Tamil National Alliance Jaffna District MP M.A. Sumanthiran told Parliament last week that the minority communities were consistently on the “butt-end of justice” in Sri Lanka. The sentiments are echoed by Muslim community leaders who complained that since the Easter Sunday attacks, law enforcement has had carte blanch to arbitrarily arrest and detain Muslims, which has terrified the community, and particularly its less privileged sections.
“No resurrection on Resurrection Sunday”, wrote Ahnaf Jazeem on 22April 2019, one day after the Easter Sunday bomb attacks killed 269 people in near-simultaneous blasts across churches and luxury hotels in Colombo and Batticaloa.
“Killing one person is to kill all mankind, did you not learn,” he wrote, quoting from the Quran as he admonished the bombers and grieved with the victims. “My tears flare for the survivors,” the poem concludes.
None of these words reflect a sympathy with violence or terrorism.

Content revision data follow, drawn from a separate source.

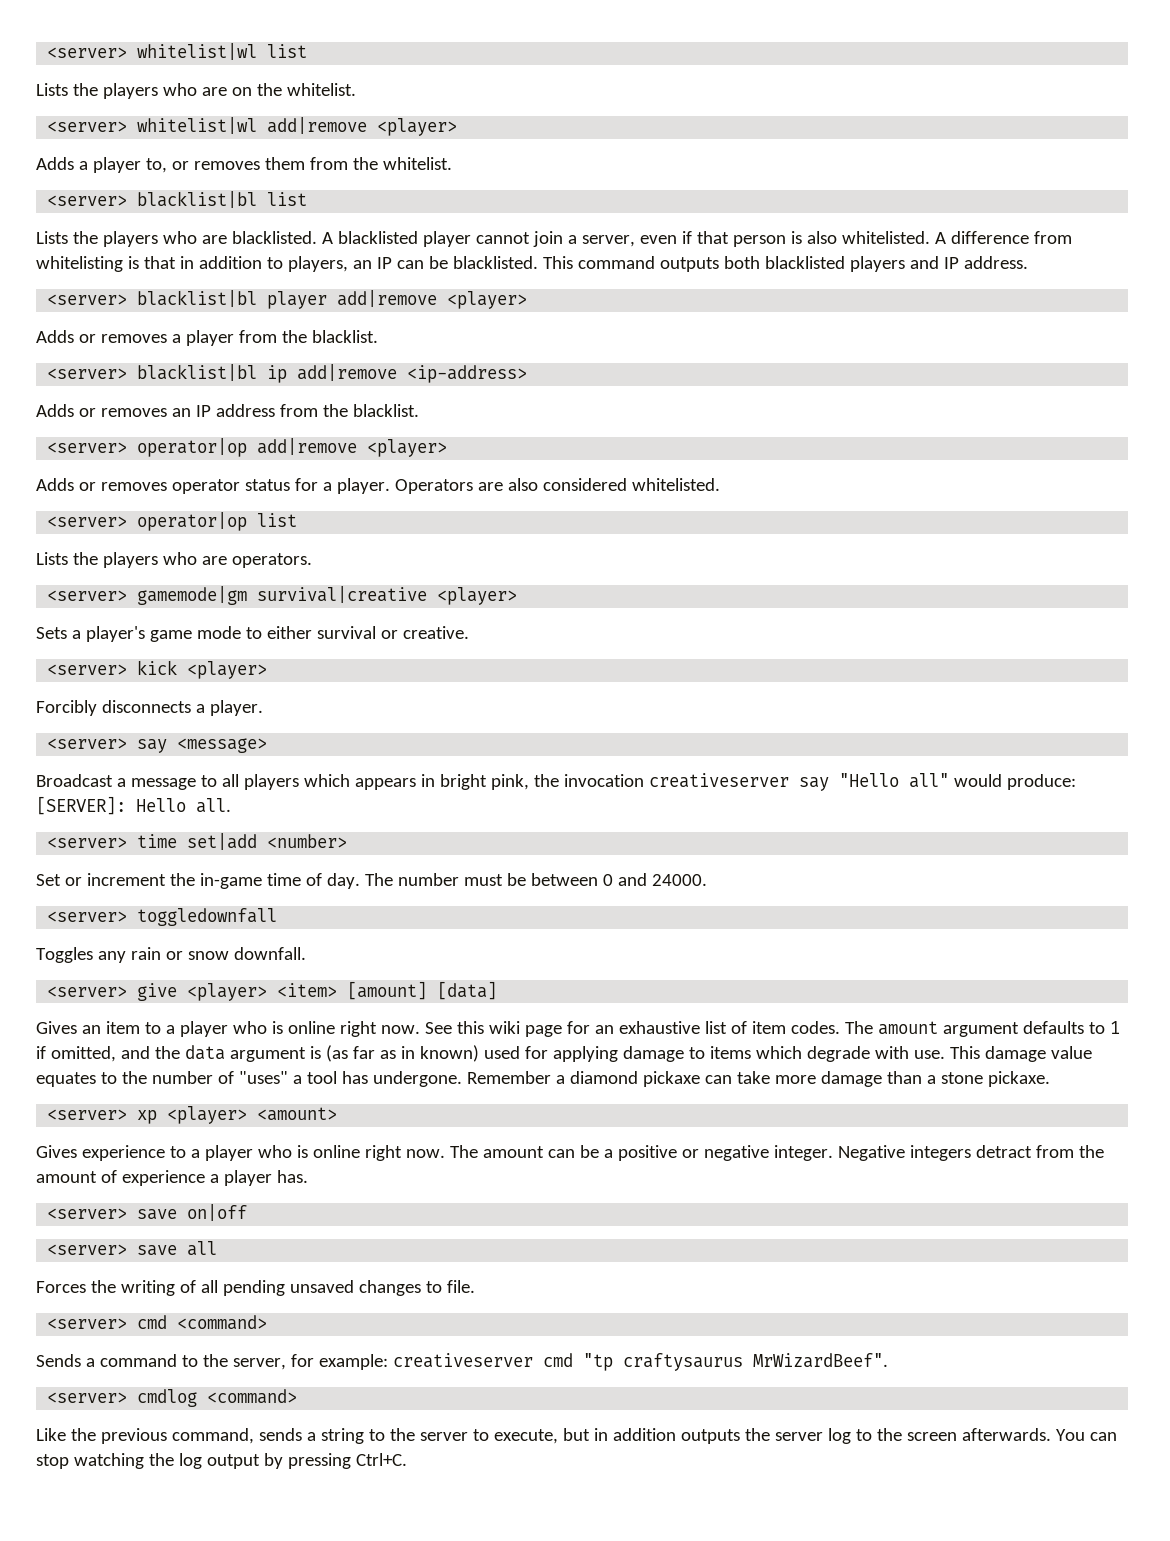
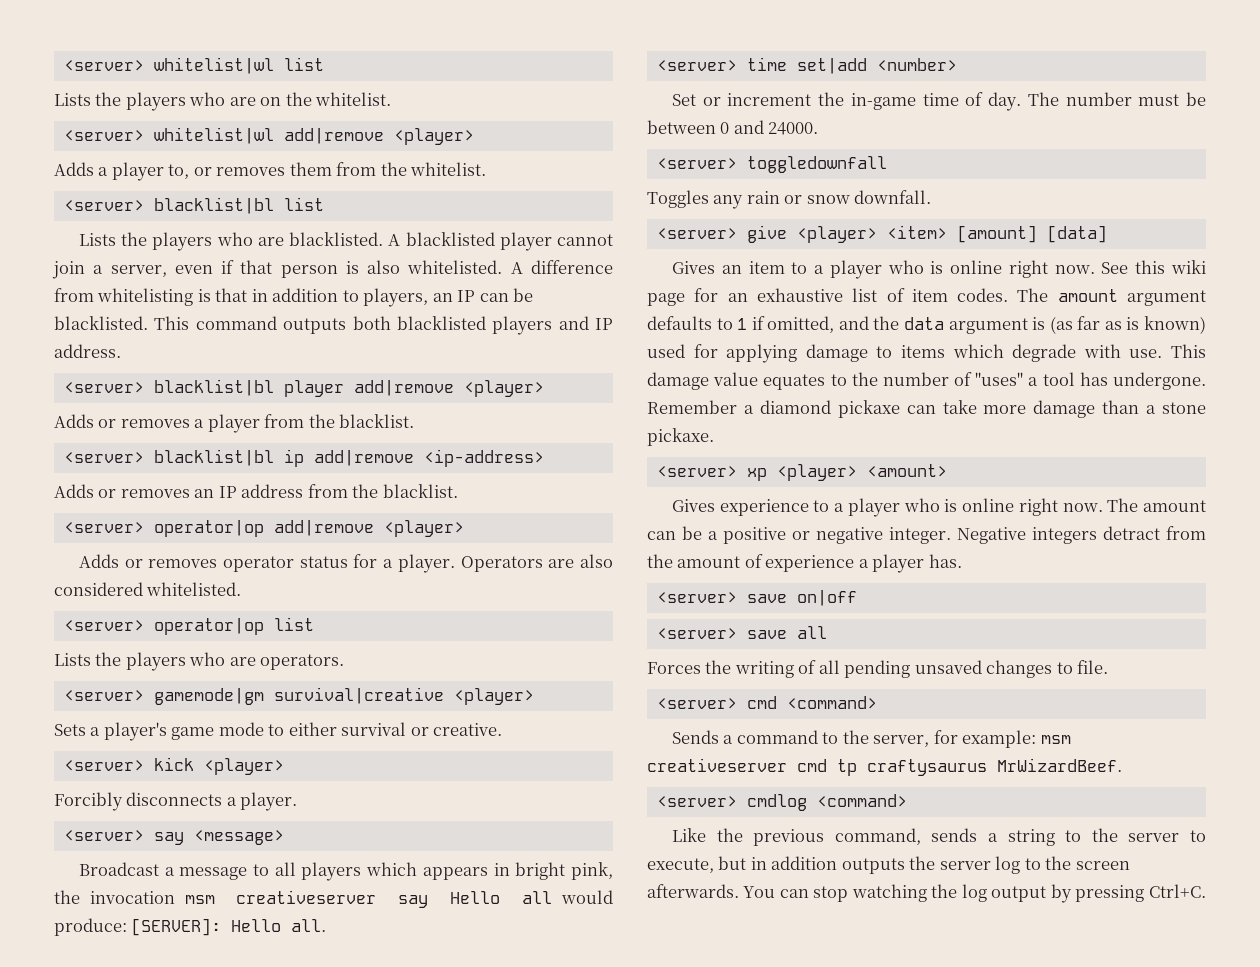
(644, 780) none -> [184,895,215,904] msm
[838,773,949,788] "Hello all" -> [450,891,553,904] Hello all
[400,1046,415,1059] in -> [1126,317,1140,330] is
(388, 1362) none -> [1040,735,1071,744] msm
[582,1353,888,1371] "tp craftysaurus MrWizardBeef". -> [837,758,1122,776] tp craftysaurus MrWizardBeef.

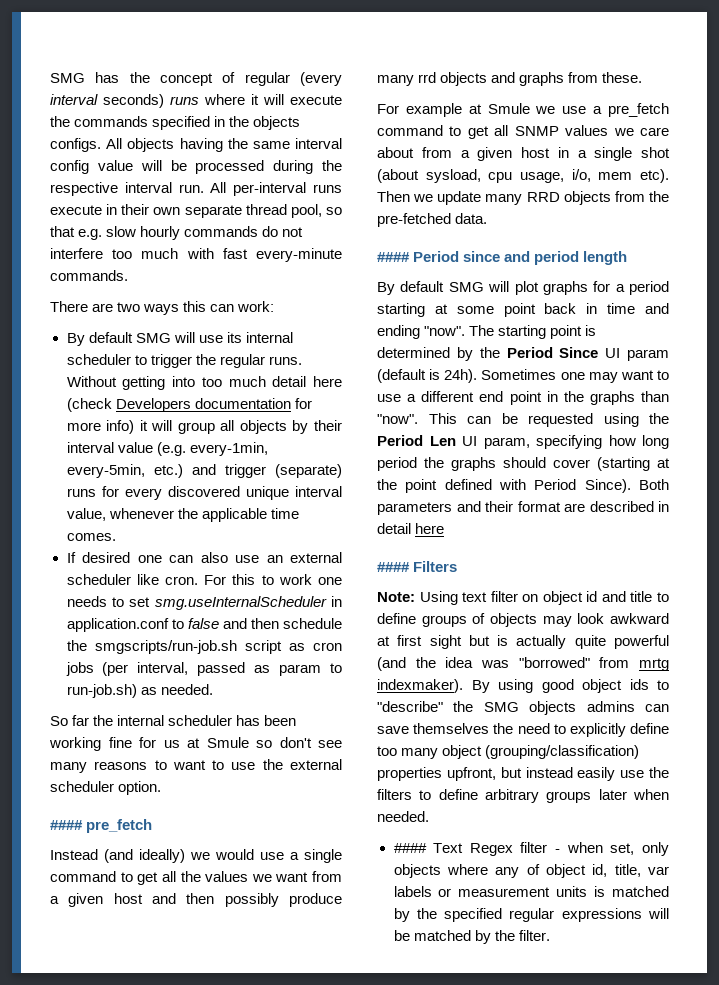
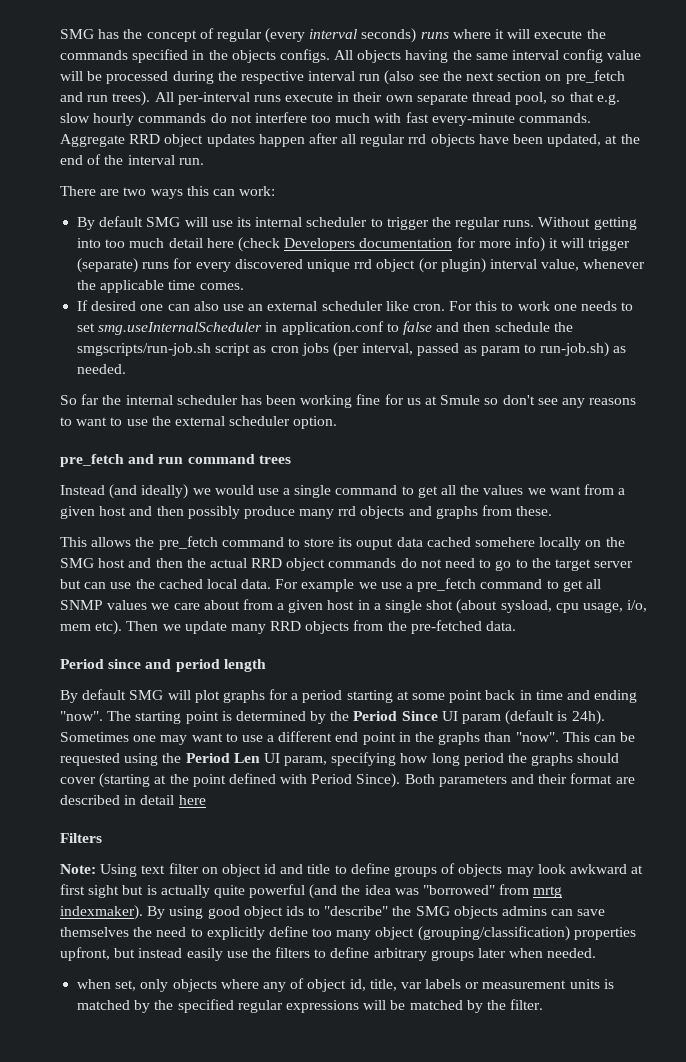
[178,184,204,193] run. -> [359,70,625,85] [60,91,151,106] run (also see the next section on pre_fetch and run trees).
(128, 275) none -> [60,133,640,147] [60,154,204,165] Aggregate RRD object updates happen after all regular rrd objects have been updated, at the end of the interval run.
[177,420,342,434] [66,442,268,456] [66,464,216,478] group all objects by their interval value (e.g. every-1min, every-5min, etc.) and -> (585, 243) none
(289, 493) none -> [354,258,486,273] rrd object (or plugin)
[50,762,87,773] many -> [561,398,585,408] any
[50,819,153,833] #### pre_fetch -> [60,454,291,467] pre_fetch and run command trees
[377,103,530,117] For example at Smule -> [60,536,625,550] [60,558,634,571] [60,579,355,592] This allows the pre_fetch command to store its ouput data cached somehere locally on the SMG host and then the actual RRD object commands do not need to go to the target server but can use the cached local data. For example
[377,252,410,262] #### -> (517, 626) none
[377,562,410,572] #### -> (206, 800) none
[393,842,561,856] #### Text Regex filter - -> (597, 953) none

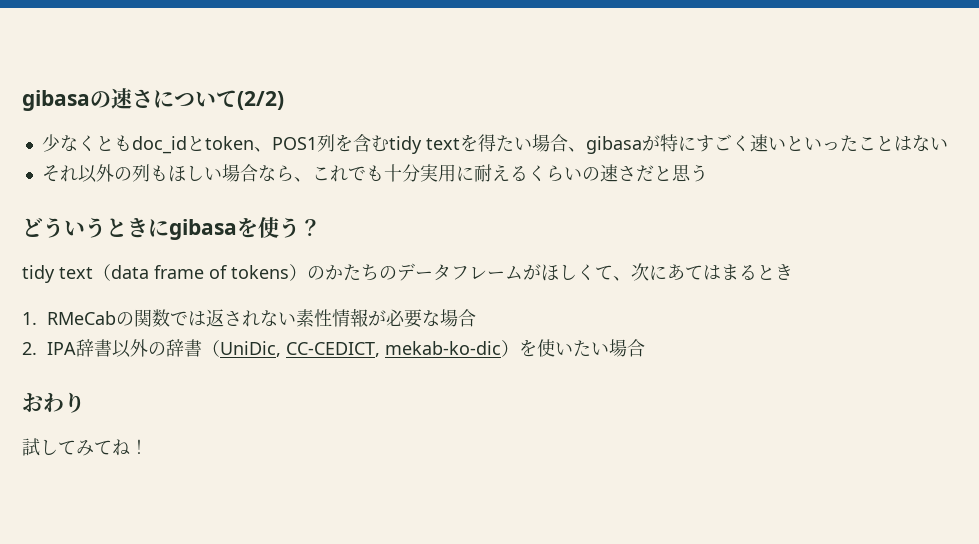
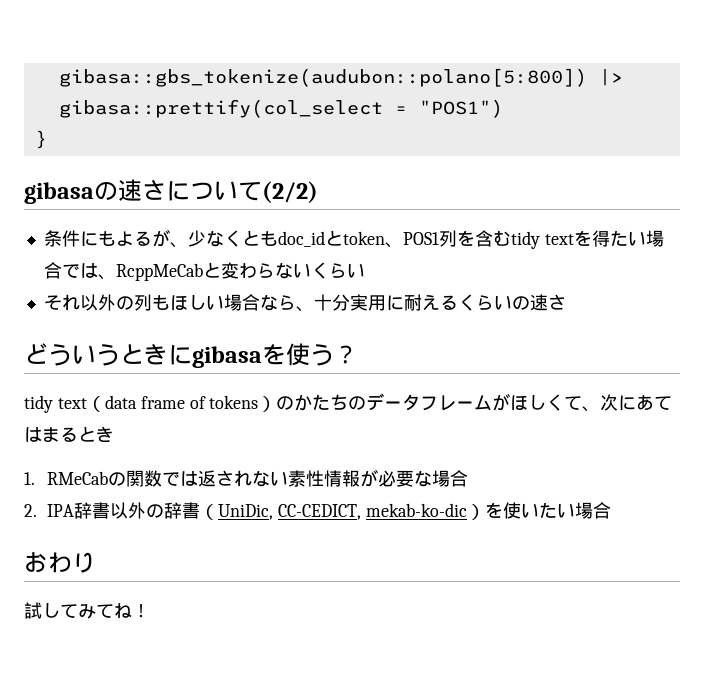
(22, 100) none -> [58,68,623,87] [58,99,503,118] [34,130,47,149] gibasa::gbs_tokenize(audubon::polano[5:800]) |> gibasa::prettify(col_select = "POS1") // } //
(284, 100) none -> [43,229,188,248] 条件にもよるが、
[567,134,930,154] 、gibasaが特にすごく速いといったことはな -> [61,262,347,281] では、RcppMeCabと変わらないくら
[311,165,384,182] これでも -> (314, 309) none
[635,164,708,182] だと思う -> (566, 302) none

However, Ahnaf’s writings have less to do with his detention, which is largely the consequence of a broken and incompetent system and delays and inefficiencies in the judicial process. The process quite literally, does not speak his language, and it is a deficiency for which Ahnaf will pay a heavy price, doomed to spend at least three more months in a prison cell.
But throughout history, writers and poets have been imprisoned, persecuted and killed because of their work, often for crimes such as “corrupting young minds”. The trend has continued to hold in the 21st century in general and in Sri Lanka in particular, but the peaceful expression of ideas should never lead to a jail-term or worse in a civilised society.
“This arrest and detention are a serious violation of Ahnaf’s freedom of expression and his fundamental rights. He should be freed immediately,” Gunaweera demanded.